Difference between revisions of "Data handling scripts (to MSS and deletion)"
(Created page with "On the ADAQ cluster, running from the adaq account, there are cron scripts which automatically copy the raw data to the MSS, and may also delete files from the local data disk...")
Revision as of 17:35, 12 June 2019
On the ADAQ cluster, running from the adaq account, there are cron scripts which automatically copy the raw data to the MSS, and may also delete files from the local data disks if necessary. This has been implemented for 20+ years for the HRS DAQ, the Parity DAQ, and the polarimeters Moller and Compton. At times it was deployed for other DAQ systems too, like BDX and PEPPO. If you are a maintainer of a DAQ systems please contact me (Bob Michaels) because there is some coordination and rules to follow, e.g. filenames must be unique, of limited size, and there should have agreed upon keywords like the experiment name in the filename.
For most users, the main rule is this : DON'T INTERFERE ! Please do not move, delete, or rename raw data files. Especially do not delete anything ! Even if you don't understand why ! Thank you ! Also, please do not put any files on a disk with the string "data" on the name of the disk. Those "data" disks are for raw data only. There are separate work disks and scratch disks for files that are not raw data, for example root output files.
Briefly, the way the scripts work is as follows:
1. MSS copying: All files on the data disks are checked to see if they are in the MSS already in the appropriate area, and if not we put them there using "jput". There is a certain probability of order 1% that jput fails. These failures are logged. Another script comes along and re-tries to copy any failures. Essentially we try an infinite number of times to "jput", in practice I think I've never seen two or more failures. Now, there are various things that can go wrong, e.g. we logged that the file was copied but it actually was not, or we copied but there is no duplicate. There are about 15 rare things that can go wrong. For each of these, an email is sent to Bob Michaels, and I check the log files and fix the problem by hand.

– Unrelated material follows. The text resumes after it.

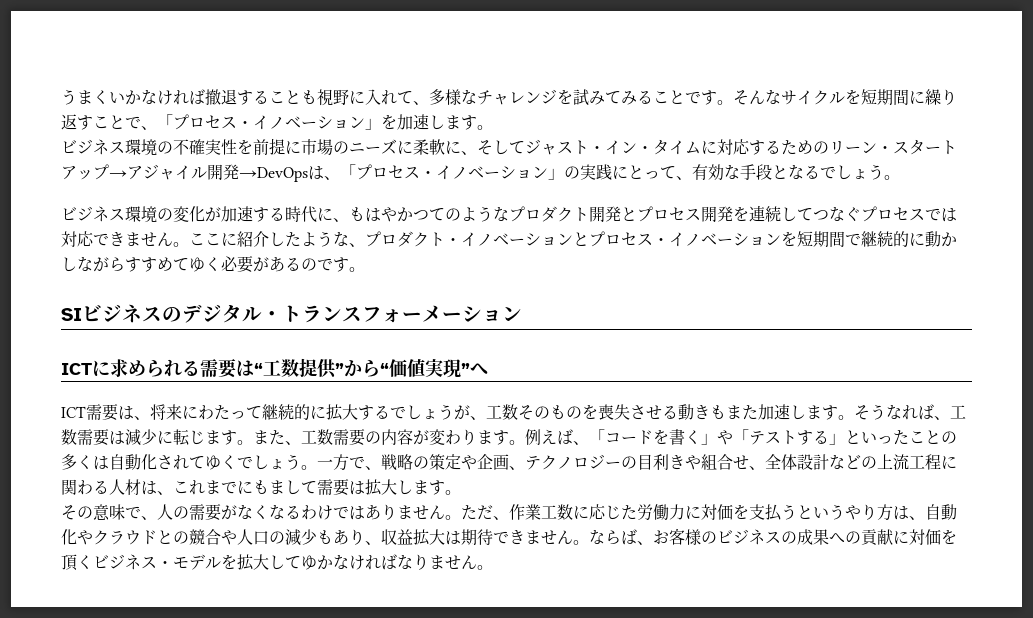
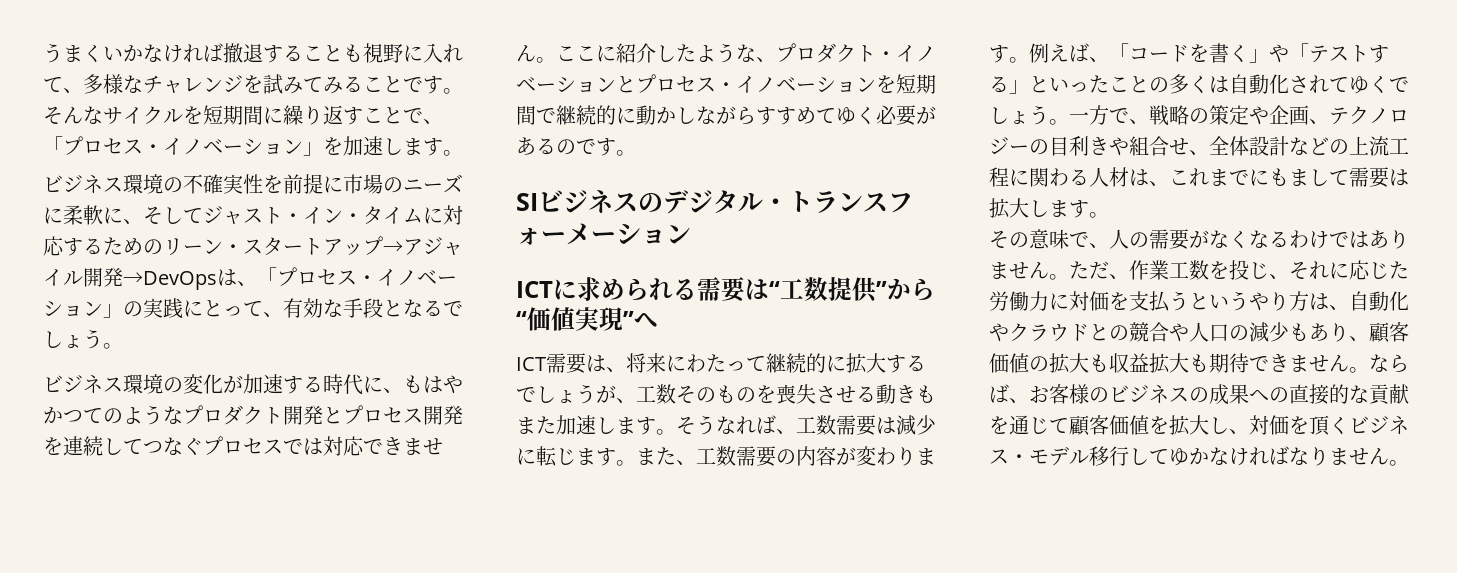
- ただ、作業工数に応じた労働力に対価を支払うというやり方は、自動化やクラウドとの競合や人口の減少もあり、収益拡大は期待できません。
+ ただ、作業工数を投じ、それに応じた労働力に対価を支払うというやり方は、自動化やクラウドとの競合や人口の減少もあり、顧客価値の拡大も収益拡大も期待できません。
- ならば、お客様のビジネスの成果への貢献に対価を頂くビジネス・モデルを拡大してゆかなければなりません。
+ ならば、お客様のビジネスの成果への直接的な貢献を通じて顧客価値を拡大し、対価を頂くビジネス・モデル移行してゆかなければなりません。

2. File deletion: A cleanup script is run which first checks disk usage. If the disks are getting full, it starts to delete files provided they are in the MSS, in duplicate, with the same name and same byte count as file on the local disk which is to be deleted. We try not to delete files, and so the aggressiveness of the cleanup script is tuned to how full the disk is. Specifically the amount of time the files can stay on disk is a function of the percentage of disk available. If the disks get close to full and email is sent to Bob Michaels.